Il y a longtemps que je voulais écrire à propos de ce film, mais sans trouver un angle satisfaisant. En le regardant une nouvelle fois hier, j'ai enfin eu l'épiphanie qui va me permettre de vous livrer mon analyse de ce film que je trouve brillant.

Ce film m'évoque un koan. Alors pour ceux qui ne sont pas familier avec le bouddhisme zen Chan pratiqué principalement en Chine, le koan désigne une courte anecdote dont le profond paradoxe ou l'illogisme apparent est sensé ouvrir le pratiquant à travers ses méditations à l'existence d'une autre réalité qu'il convient de parvenir à percevoir.


Un exemple que j'aime beaucoup : Pensant avoir compris le sens de la vie, Tsui Yen quitte son monastère pour un long voyage à travers la Chine, de retour après de nombreuses années, son vieux maître lui demande alors quel est le sens de la vie ? "Lorsque aucun nuage ne se trouve au sommet des montagnes, les rayons de lune pénètrent les vaguelettes du lac" répond Tsui Yen. Son maître se met en colère et lui dit "Tu es vieux, tes cheveux sont gris, tu es presque totalement édenté et malgré ces années tu n'as toujours pas compris le sens de la vie !" à ces mots Tsui Yen se met à pleurer et implore son maître de lui dire le sens de la vie. "Lorsque aucun nuage ne se trouve au sommet des montagnes, les rayons de lune pénètrent les vaguelettes du lac" répond alors le vieux maître zen.


Or Dead Man (1995) participe pour moi du même procédé de construction narrative. Le paradoxe qui invite à questionner la réalité apparente pour commencer à percevoir une réalité affleurante, mais cachée à qui ne sait pas l'interpréter.

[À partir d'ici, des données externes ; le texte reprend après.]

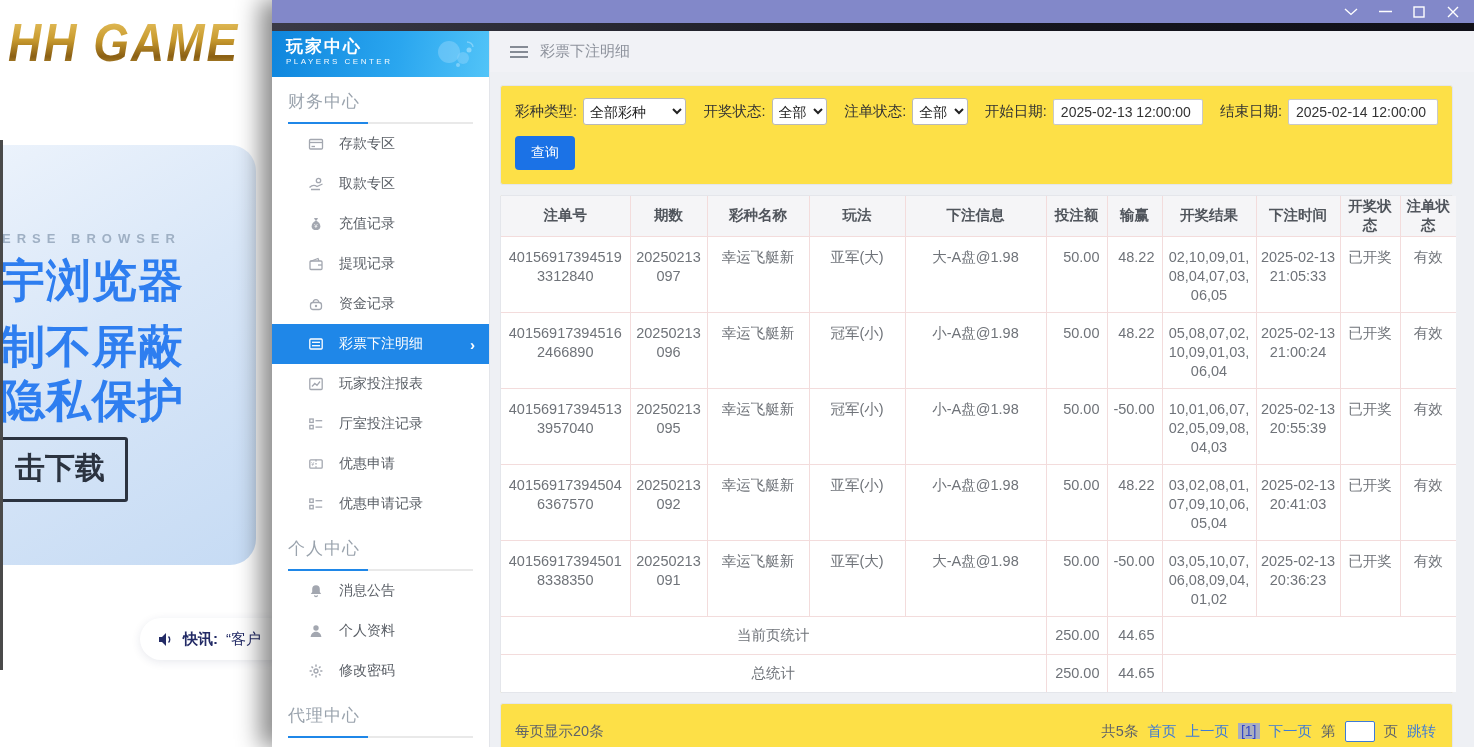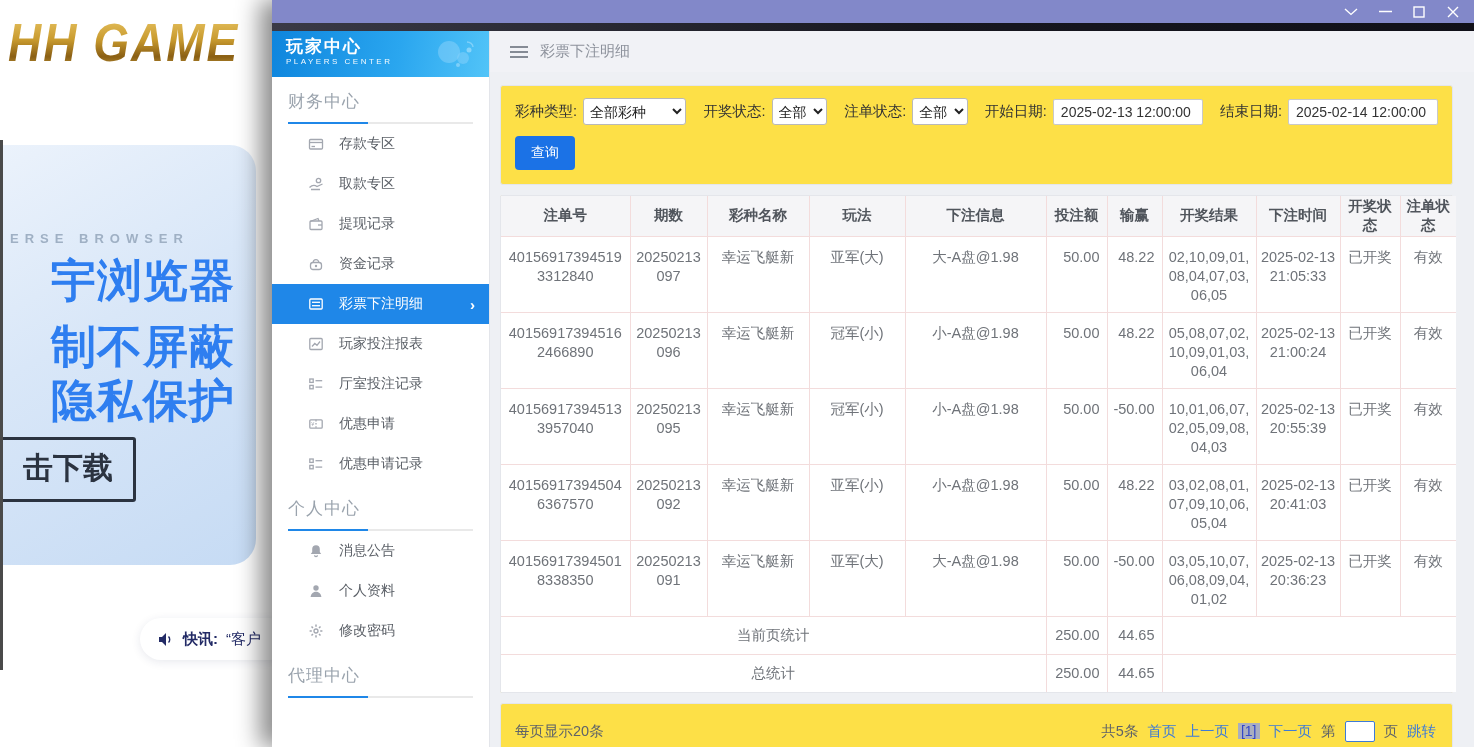--- a/index.html
+++ b/index.html
@@ -186,6 +186,16 @@
                 </svg>
               </span>
               <span>取款专区</span>
+            </div>
+            <div class="side-item">
+              <span class="side-icon">
+                <svg width="16" height="16" viewBox="0 0 16 16">
+                  <path d="M6 2h4L8.7 4.5H7.3L6 2z" fill="currentColor"></path>
+                  <path d="M8 4.5C5.2 5.8 3.6 8.2 3.6 10.4c0 2.4 2 3.6 4.4 3.6s4.4-1.2 4.4-3.6C12.4 8.2 10.8 5.8 8 4.5z" fill="currentColor"></path>
+                  <text x="8" y="11.5" font-size="6" text-anchor="middle" fill="#fff">¥</text>
+                </svg>
+              </span>
+              <span>充值记录</span>
             </div>
             <div class="side-item">
               <span class="side-icon">

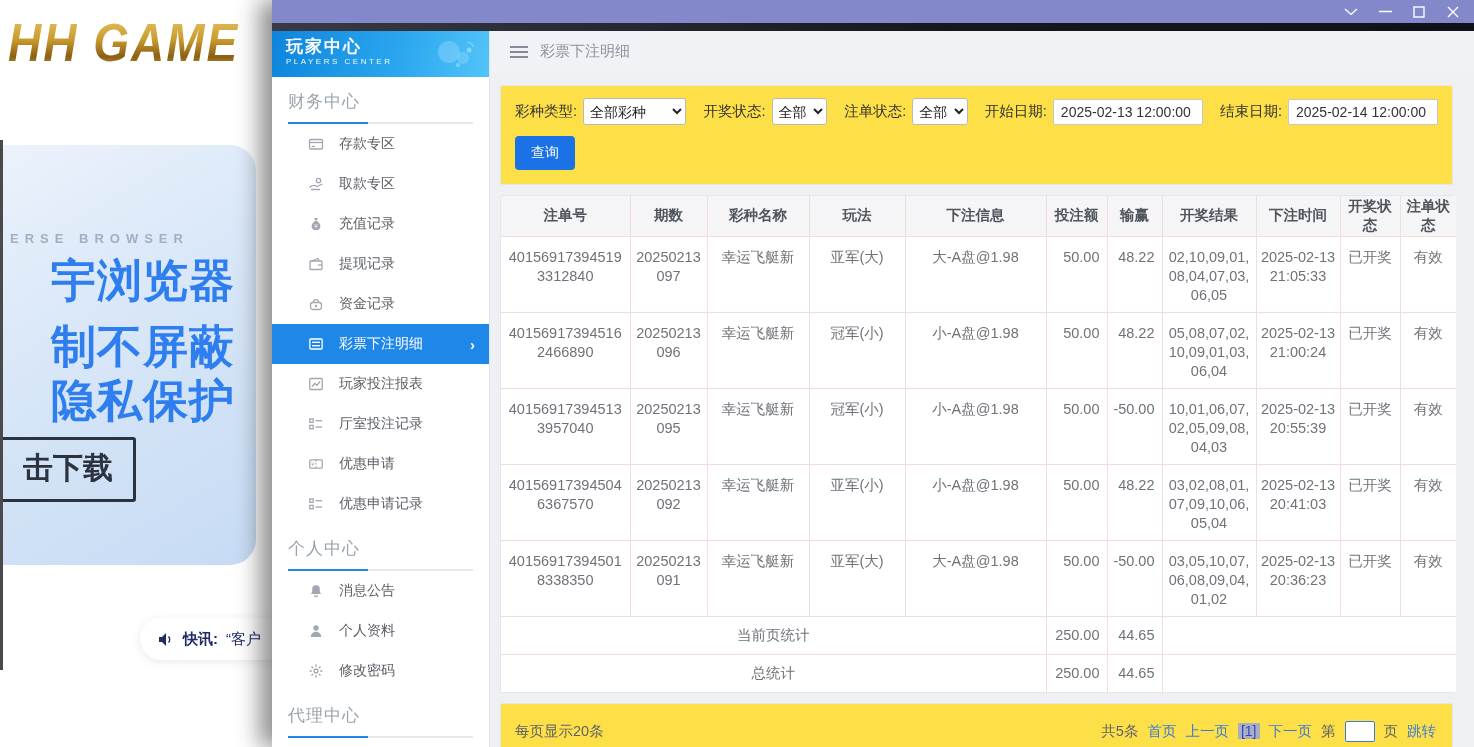--- a/index.html
+++ b/index.html
@@ -16,7 +16,7 @@
     -webkit-background-clip:text; background-clip:text; color:transparent; }
   .ad-card { position:absolute; left:-62px; top:145px; width:318px; height:420px; border-radius:26px;
     background:linear-gradient(150deg,#eef4fc 0%, #d9e7f8 45%, #c6dbf4 100%); overflow:hidden; }
-  .ad-inner { position:absolute; left:70px; top:0; width:256px; height:100%; }
+  .ad-inner { position:absolute; left:62px; top:0; width:256px; height:100%; }
   .ad-tagline { position:absolute; left:2px; top:86px; font-size:13px; letter-spacing:6px; color:#9fb0c4; font-weight:700; white-space:nowrap; }
   .ad-line { position:absolute; left:0; font-size:45px; font-weight:800; color:#2e7ef0; white-space:nowrap; letter-spacing:1px;padding-left:43px; }
   .ad-line.l1 { top:106px; }

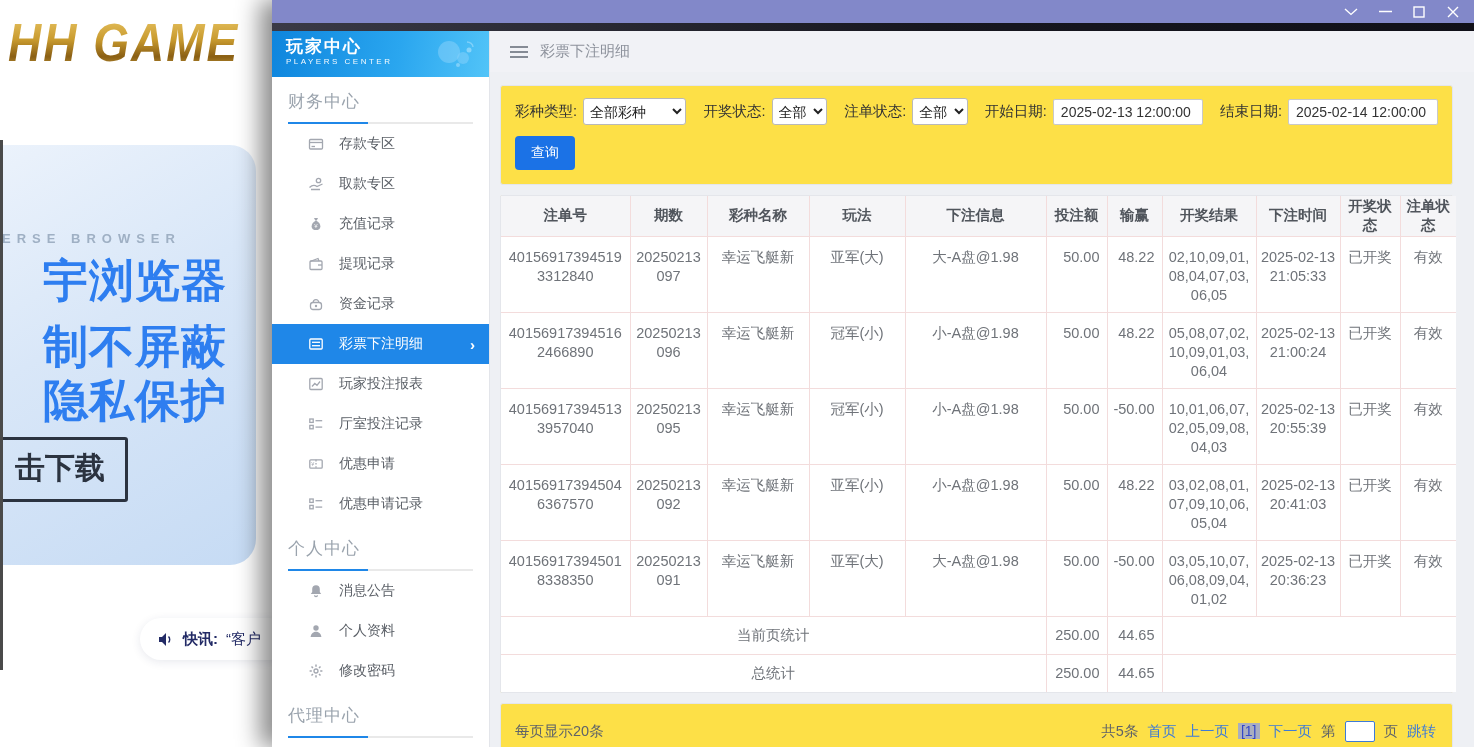--- a/index.html
+++ b/index.html
@@ -18,7 +18,7 @@
     background:linear-gradient(150deg,#eef4fc 0%, #d9e7f8 45%, #c6dbf4 100%); overflow:hidden; }
   .ad-inner { position:absolute; left:62px; top:0; width:256px; height:100%; }
   .ad-tagline { position:absolute; left:2px; top:86px; font-size:13px; letter-spacing:6px; color:#9fb0c4; font-weight:700; white-space:nowrap; }
-  .ad-line { position:absolute; left:0; font-size:45px; font-weight:800; color:#2e7ef0; white-space:nowrap; letter-spacing:1px;padding-left:43px; }
+  .ad-line { position:absolute; left:0; font-size:45px; font-weight:800; color:#2e7ef0; white-space:nowrap; letter-spacing:1px; }
   .ad-line.l1 { top:106px; }
   .ad-line.l2 { top:172px; }
   .ad-line.l3 { top:226px; }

Dès l'admirable séquence qui ouvre le film on nous dit que le personnage de William Blake va devoir se départir de ses habitus sensoriels pour appréhender un nouveau monde, d'une société civilisé il va passer en l'espace d'un voyage en train à une réalité autre où les beaux atours et les tenues chics vont être remplacées par des habits plus rustres, plus en adéquations avec le milieu où il va désormais évoluer et d'une forme de civilité on passe à un monde sauvage, violent, mais non moins extérieur à la réalité qu'il doit appréhender à compter de maintenant.


C'est ensuite le spectateur qui est invité à percevoir à travers William Blake et Personne la dualité d'une réalité tangible et d'une autre qu'il faut envisager d'une autre façon. Mis dans une situation délicate par une succession de quiproquos relevant de l'absurde, les deux personnages vont entamer un voyage initiatique, qui relève à mon sens de la doctrine zen et dont le but nous est tout autant qu'à eux dit de façon claire mais qui nécessite un recul pour l'appréhender. Ce voyage ne vise pas à sauver William Blake mais à sauver son âme. Aucun mystère n'est fait de l'issue du voyage, il mourra, Personne le sait, William Blake le sait et nous le savons.

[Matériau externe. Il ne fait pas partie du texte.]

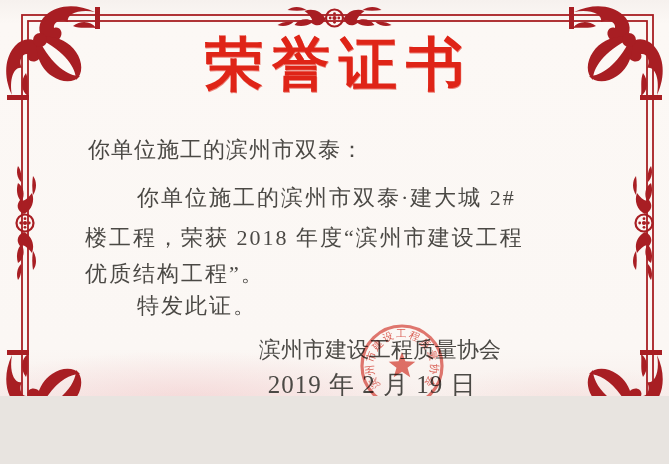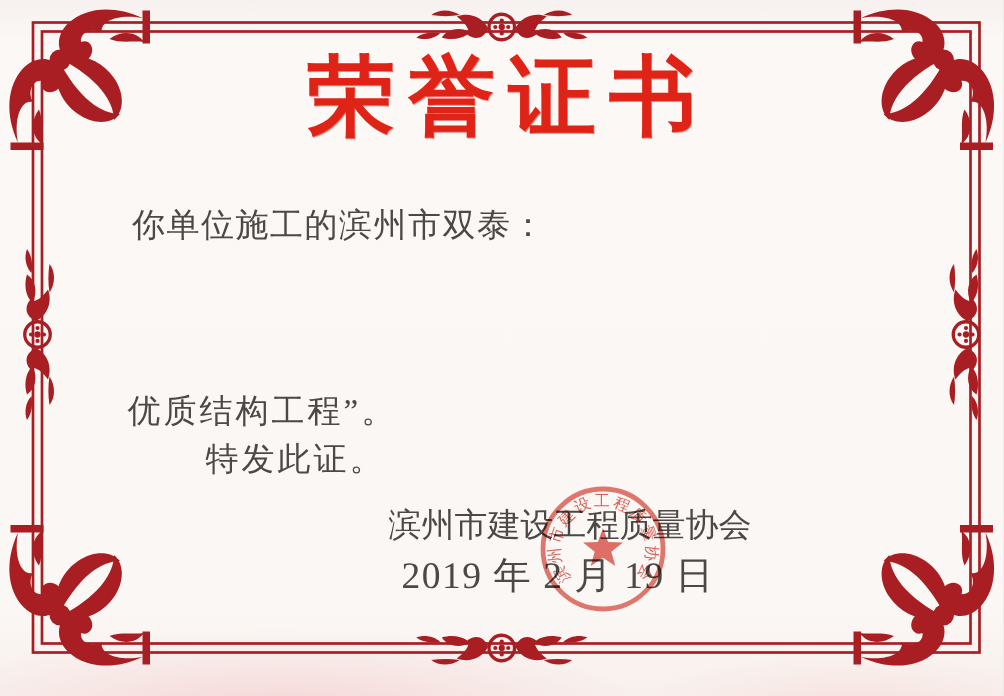--- a/index.html
+++ b/index.html
@@ -5,7 +5,7 @@
   html,body{margin:0;padding:0;background:#e8e4e0;}
   .page{
     position:relative;
-    width:669px;height:464px;
+    width:669px;height:396px;
     background:
       radial-gradient(ellipse 340px 70px at 28% 101%, rgba(238,166,172,.30), transparent 70%),
       radial-gradient(ellipse 200px 50px at 85% 101%, rgba(238,170,170,.18), transparent 70%),

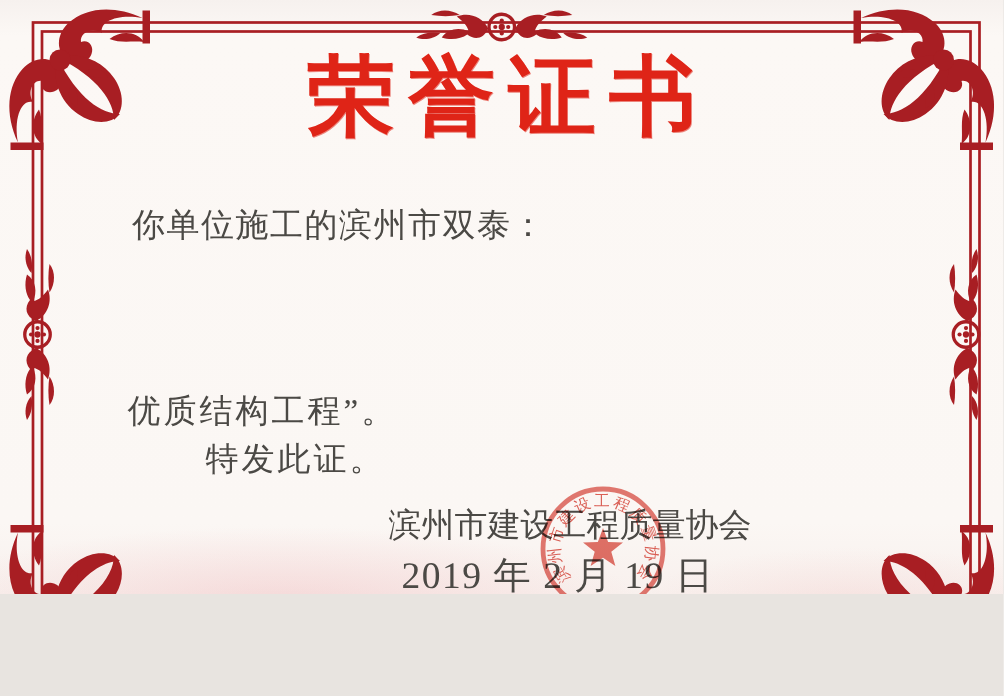--- a/index.html
+++ b/index.html
@@ -98,6 +98,7 @@
   <div class="cert-title">荣誉证书</div>
 
   <div class="bodytext recipient">你单位施工的滨州市双泰：</div>
+  <div class="bodytext line1">你单位施工的滨州市双泰·建大城 2#</div>
   <div class="bodytext line3">优质结构工程”。</div>
   <div class="bodytext closing">特发此证。</div>
 

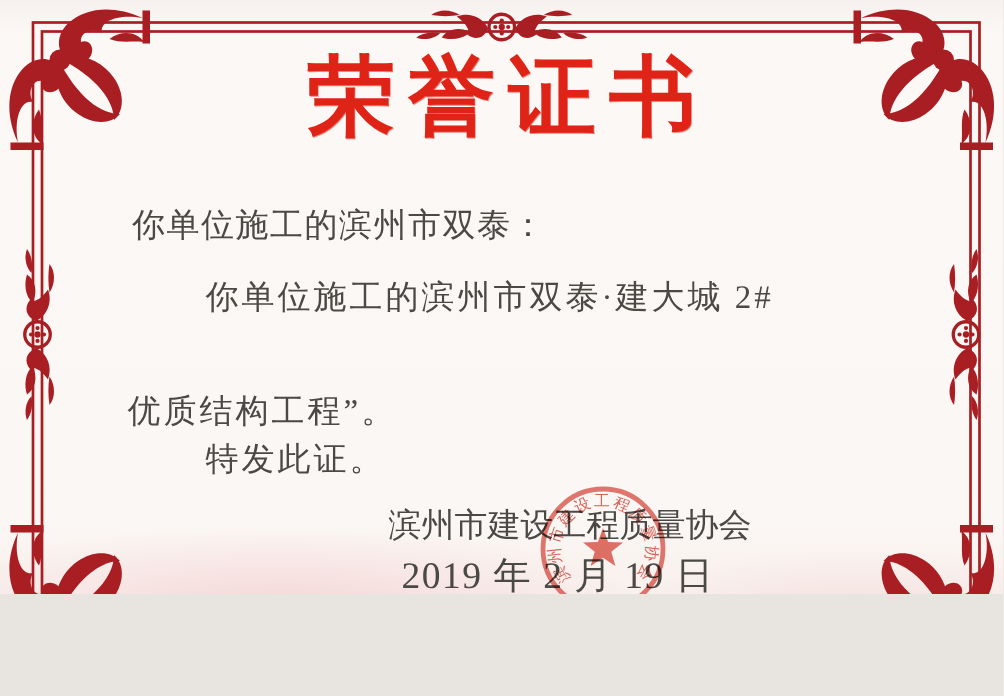--- a/index.html
+++ b/index.html
@@ -99,6 +99,7 @@
 
   <div class="bodytext recipient">你单位施工的滨州市双泰：</div>
   <div class="bodytext line1">你单位施工的滨州市双泰·建大城 2#</div>
+  <div class="bodytext line2">楼工程，荣获 2018 年度“滨州市建设工程</div>
   <div class="bodytext line3">优质结构工程”。</div>
   <div class="bodytext closing">特发此证。</div>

Mais parce que Personne incarne lui aussi, à travers son histoire de paria à sa communauté comme métis et comme ayant vu une autre culture que la sienne, un autre exemple de dualité entre deux vérités existant sur deux plans astrales différents, il sera le guide tant de l'âme de William que de la compréhension du spectateur.


Le noir et blanc souligne je crois ce point que je pense central dans le film, il concoure à nous projeter dans un monde à la fois concret, fait de violence, habités de personnages en proie à leurs tourments, leurs démons mais aussi d'autres plus énigmatiques, presque comiques ou anachroniques dans l'univers qu'on traverse. Le surnaturel n'est jamais loin. A commencer par l'idée que notre Blake serait la réincarnation du poète britannique homonyme. T'es un homme mort, répète à plusieurs reprises l'indien, non pas comme une menace mais comme un fait. On parle de sursis mais l'issue est inéluctable et encore une fois le voyage et l'initiation visent à sauver l'âme pas l'enveloppe, la séquence du peyotl l'illustre de façon claire en ce qui me concerne.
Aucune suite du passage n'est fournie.